*** Opening RECORDS SUPPLIED ***

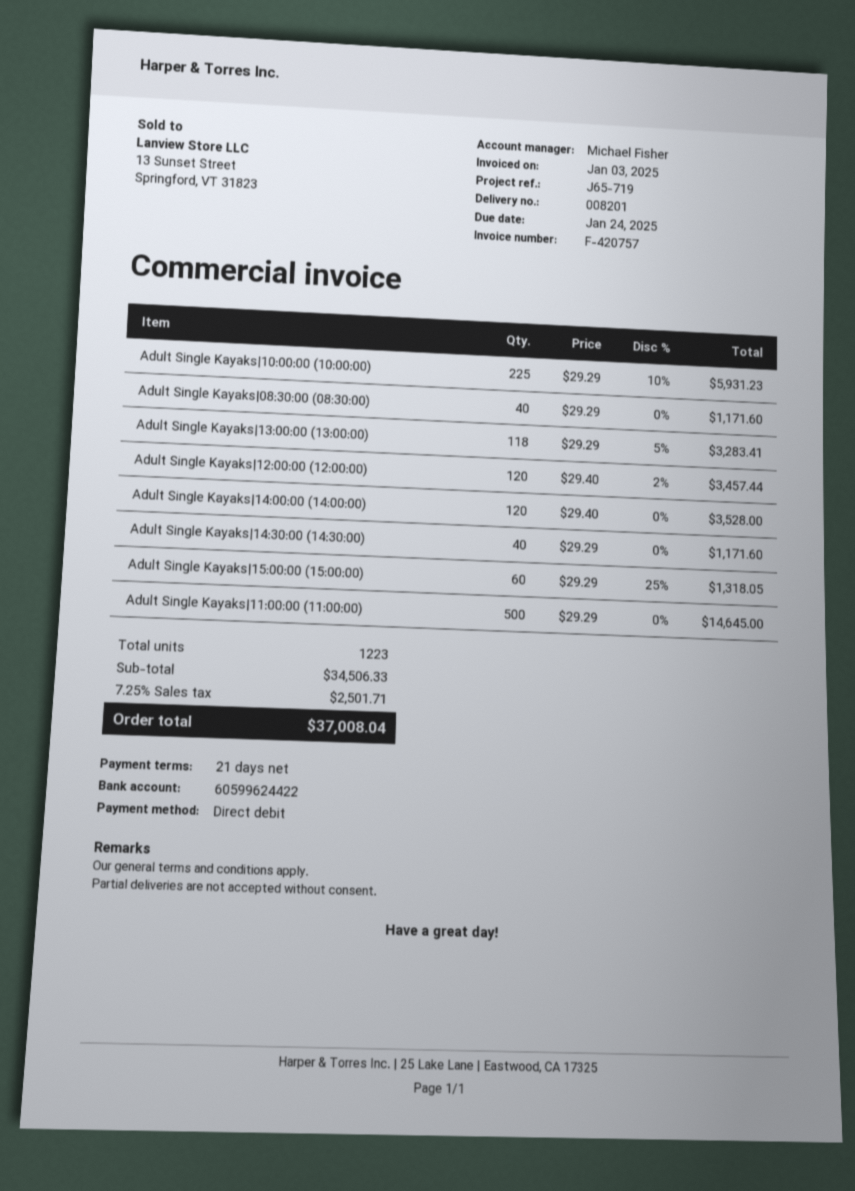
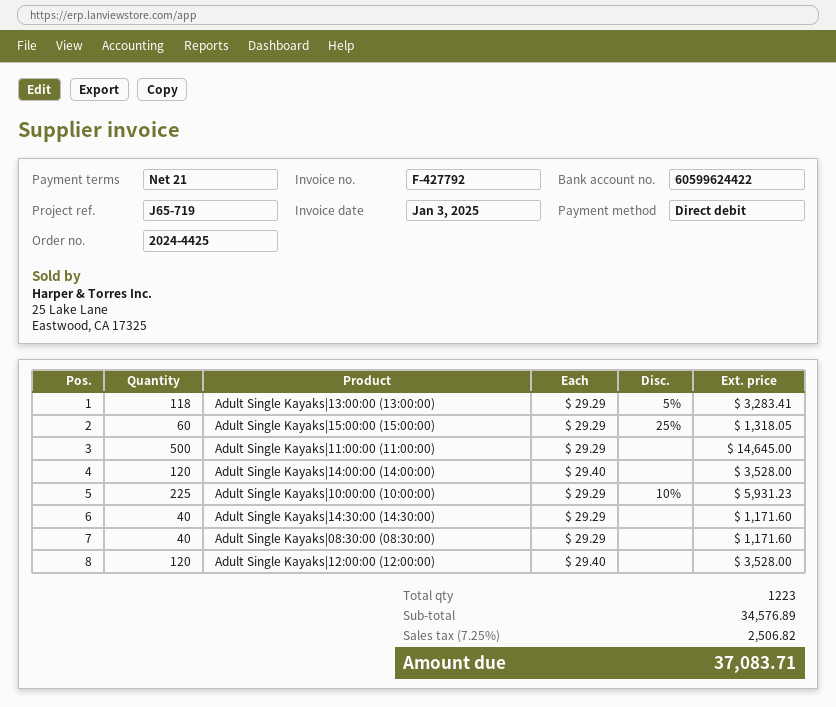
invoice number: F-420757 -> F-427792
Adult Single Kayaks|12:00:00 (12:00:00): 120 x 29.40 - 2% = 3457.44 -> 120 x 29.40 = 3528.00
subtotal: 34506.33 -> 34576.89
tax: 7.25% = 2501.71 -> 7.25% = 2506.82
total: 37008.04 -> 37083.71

*** Closing RECORDS SUPPLIED ***
*** Opening RECORDS SUPPLIED ***

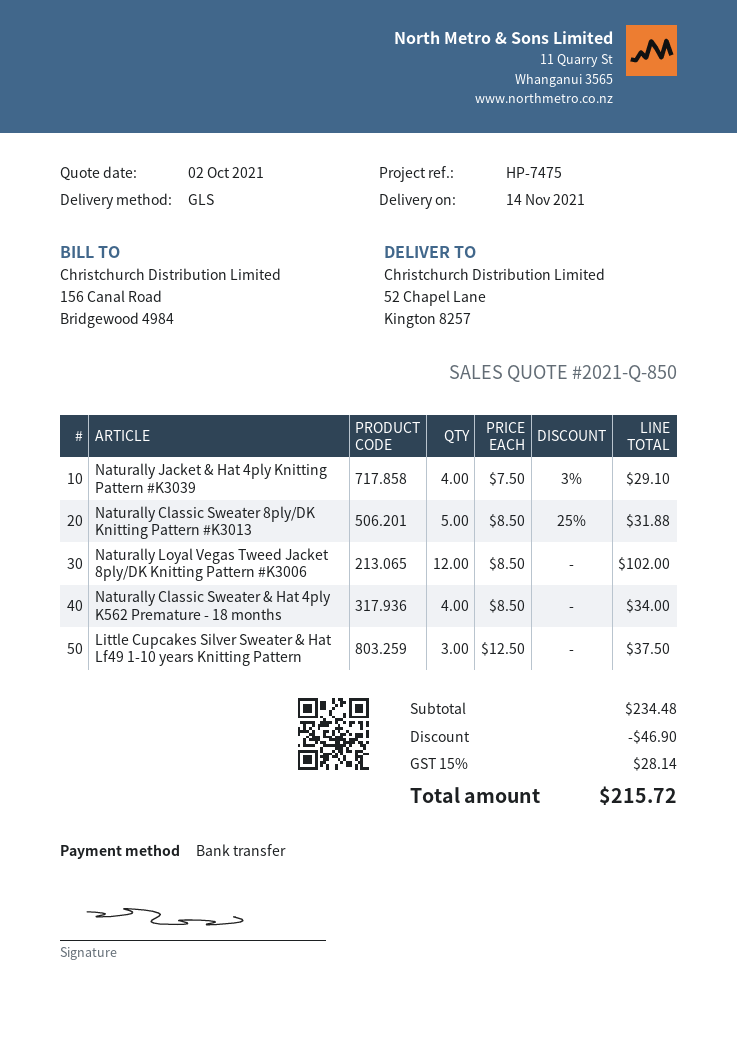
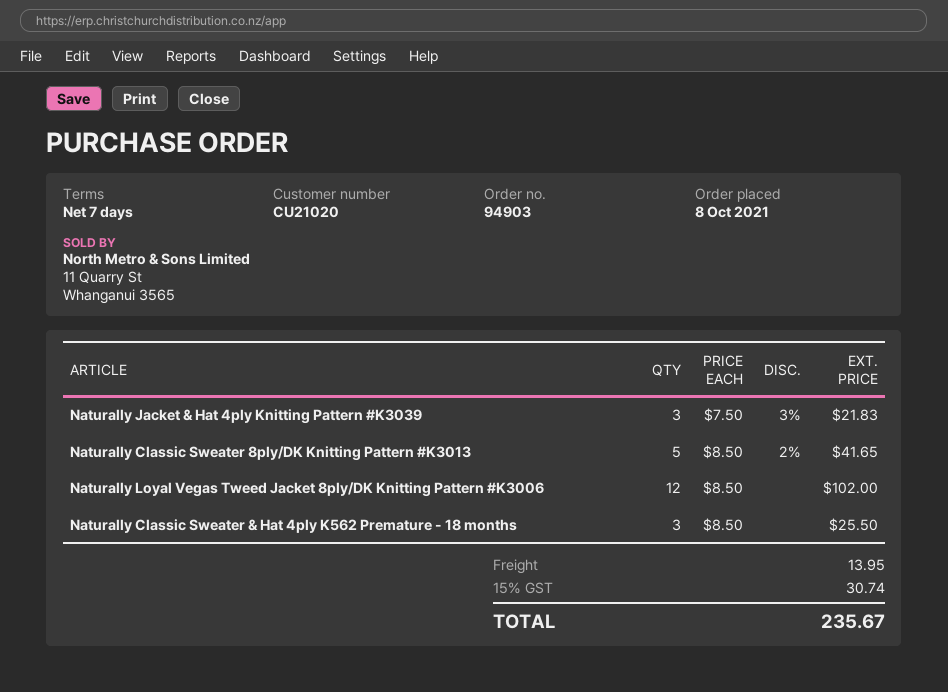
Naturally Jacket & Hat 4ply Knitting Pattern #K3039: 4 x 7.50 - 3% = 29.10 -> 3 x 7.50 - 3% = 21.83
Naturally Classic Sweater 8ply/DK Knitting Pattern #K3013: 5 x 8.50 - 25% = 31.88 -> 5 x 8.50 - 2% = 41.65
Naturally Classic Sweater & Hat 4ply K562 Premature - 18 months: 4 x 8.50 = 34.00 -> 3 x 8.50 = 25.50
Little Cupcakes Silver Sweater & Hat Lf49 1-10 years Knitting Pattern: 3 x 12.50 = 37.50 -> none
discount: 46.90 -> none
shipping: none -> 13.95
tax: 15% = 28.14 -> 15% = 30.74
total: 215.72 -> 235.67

*** Closing RECORDS SUPPLIED ***

• WHAT IS NEEDED:
Retype, exactly and in full, the lines above from the one containing "Naturally Jacket &" through the one containing "total: 215.72 -> 235.67".

• EXERCISE SOLUTION:
Naturally Jacket & Hat 4ply Knitting Pattern #K3039: 4 x 7.50 - 3% = 29.10 -> 3 x 7.50 - 3% = 21.83
Naturally Classic Sweater 8ply/DK Knitting Pattern #K3013: 5 x 8.50 - 25% = 31.88 -> 5 x 8.50 - 2% = 41.65
Naturally Classic Sweater & Hat 4ply K562 Premature - 18 months: 4 x 8.50 = 34.00 -> 3 x 8.50 = 25.50
Little Cupcakes Silver Sweater & Hat Lf49 1-10 years Knitting Pattern: 3 x 12.50 = 37.50 -> none
discount: 46.90 -> none
shipping: none -> 13.95
tax: 15% = 28.14 -> 15% = 30.74
total: 215.72 -> 235.67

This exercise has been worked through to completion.